2. Wind farms which had been subject to complaints would have only a small number of such complaining residents among those living near the farms (suggesting that individual or social factors may be required to explain different ‘susceptibility’)

3. Few wind farms would have any history of complaints consistent with recent claims that turbines cause acute health problems (suggesting that explanations beyond turbines are needed to explain why acute problems are reported)

4. Most health and noise complaints would date from after the advent of anti-wind farm groups beginning to foment concerns about health (from around 2009) and that wind farms subject to organised opposition would be more likely to have histories of complaint than those not exposed to such opposition (suggesting that health concerns may reflect ‘communicated’ anxieties).

All four hypotheses were strongly supported by our study:
-- Almost two thirds (63 per cent) of all wind farms, including half of those with large (>1MW) turbines which opponents particularly demonise, have never been the subject of complaint.
-- The proportion of nearby residents complaining is minuscule.
-- Some complainants took many years to voice their first complaint, when wind farm opponents regularly warn that the ill effects can be almost instant.
-- Health complaints were as rare as proverbial rocking horse droppings until the scare-mongering groups began megaphoning their apocalyptic, scary messages to rural residents.

The first records of claims being made that wind turbines could cause health problems date from 2003, when a British GP wrote an unpublished report about just 36 people scattered around the UK who all said the turbines made them ill.

A Victorian country GP followed this up with an even smaller study in 2004, where after dropping 25 questionnaires to people living near the local turbines, eight reported problems like sleep difficulties, stress and dizziness.

Among the many problems with this study is the fact that in any community, regardless of the presence or absence of wind turbines, about a quarter to a third will have sleep problems, nearly half will have had a headache in the last week, and nearly one in six will have felt dizzy.
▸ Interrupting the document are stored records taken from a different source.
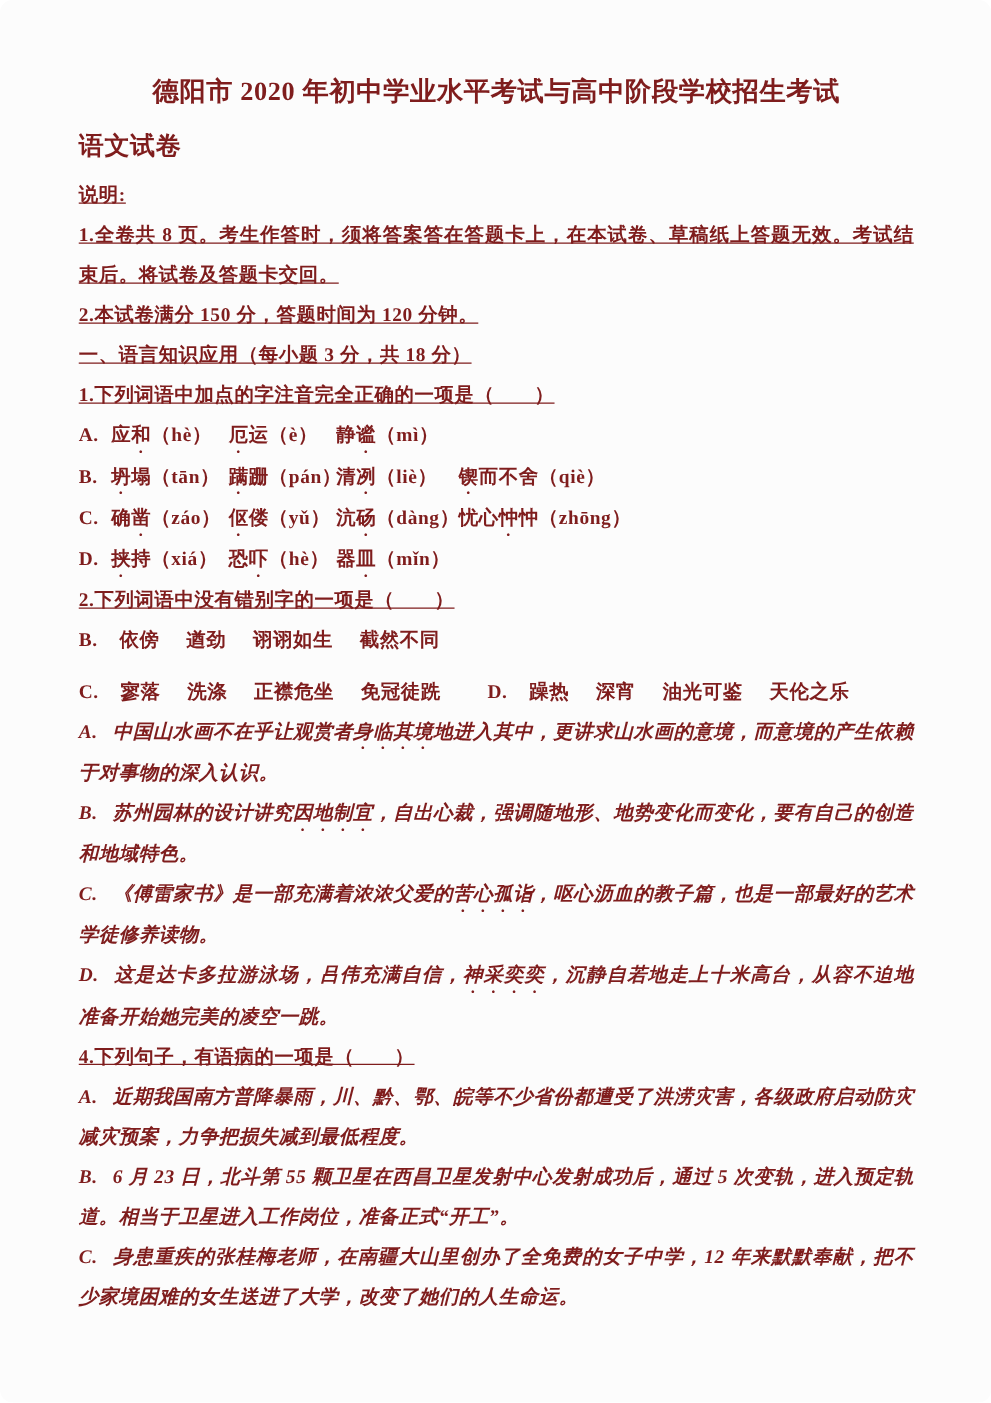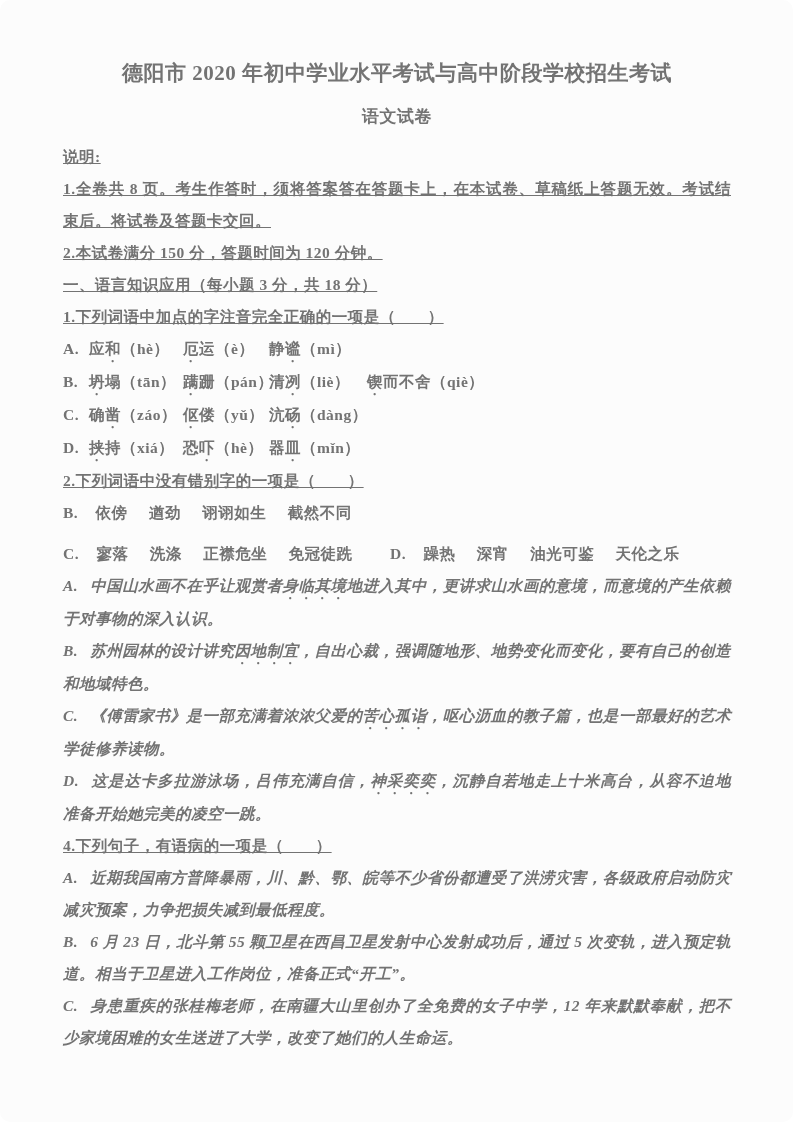--- a/index.html
+++ b/index.html
@@ -4,39 +4,38 @@
 <style>
   html, body { margin: 0; padding: 0; background: #ffffff; }
   .page {
     position: relative;
     width: 793px;
     height: 1122px;
     box-sizing: border-box;
     margin: 0 auto;
     padding: 58px 62px 0 63px;
     background: #fcfcfc;
-    color: #737373;
+    color: #7f1d1d;
     font-family: "Liberation Serif", "DejaVu Serif", serif;
     font-weight: 600;
     font-size: 15.5px;
     letter-spacing: 0.5px;
     overflow: hidden;
     border-radius: 10px;
   }
   .title {
     margin: 0 0 15px 0;
     text-align: center;
     font-size: 21px;
     font-weight: 700;
     line-height: 30px;
   }
   .subtitle {
     margin: 0 0 10px 0;
-    text-align: center;
-    font-size: 17px;
+    font-size: 20px;
     font-weight: 700;
     line-height: 28px;
   }
   p { margin: 0; }
   .line { line-height: 32px; text-decoration: underline; }
   .bold { font-weight: 700; }
   .just { text-align: justify; }
   .opt-par { line-height: 32px; text-align: justify; font-style: italic; }
   .lbl2 { margin-right: 12px; }
   
@@ -91,20 +90,21 @@
     <span><span class="dot">坍</span>塌（tān）</span>
     <span><span class="dot">蹒</span>跚（pán）</span>
     <span>清<span class="dot">冽</span>（liè）</span>
     <span><span class="dot">锲</span>而不舍（qiè）</span>
   </div>
   <div class="q1-row">
     <span>C.</span>
     <span>确<span class="dot">凿</span>（záo）</span>
     <span><span class="dot">伛</span>偻（yǔ）</span>
     <span>沆<span class="dot">砀</span>（dàng）</span>
+    <span>忧心<span class="dot">忡</span>忡（zhōng）</span>
   </div>
   <div class="q1-row">
     <span>D.</span>
     <span><span class="dot">挟</span>持（xiá）</span>
     <span>恐<span class="dot">吓</span>（hè）</span>
     <span>器<span class="dot">皿</span>（mǐn）</span>
   </div>
 
   <p class="line">2.下列词语中没有错别字的一项是（　　）</p>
When someone suggests that wind turbines – which some rural people don’t much like the look of – might be causing such problems, this ‘rural myth’ gets traction.

The rhino in the room for those who would dismiss the nocebo hypothesis is the small problem-ette of explaining why there are so many thousands of people living near wind farms who never complain. And of why between 1993 and 2004, there were no health complaints but 13 wind farms operating, including five with large turbines.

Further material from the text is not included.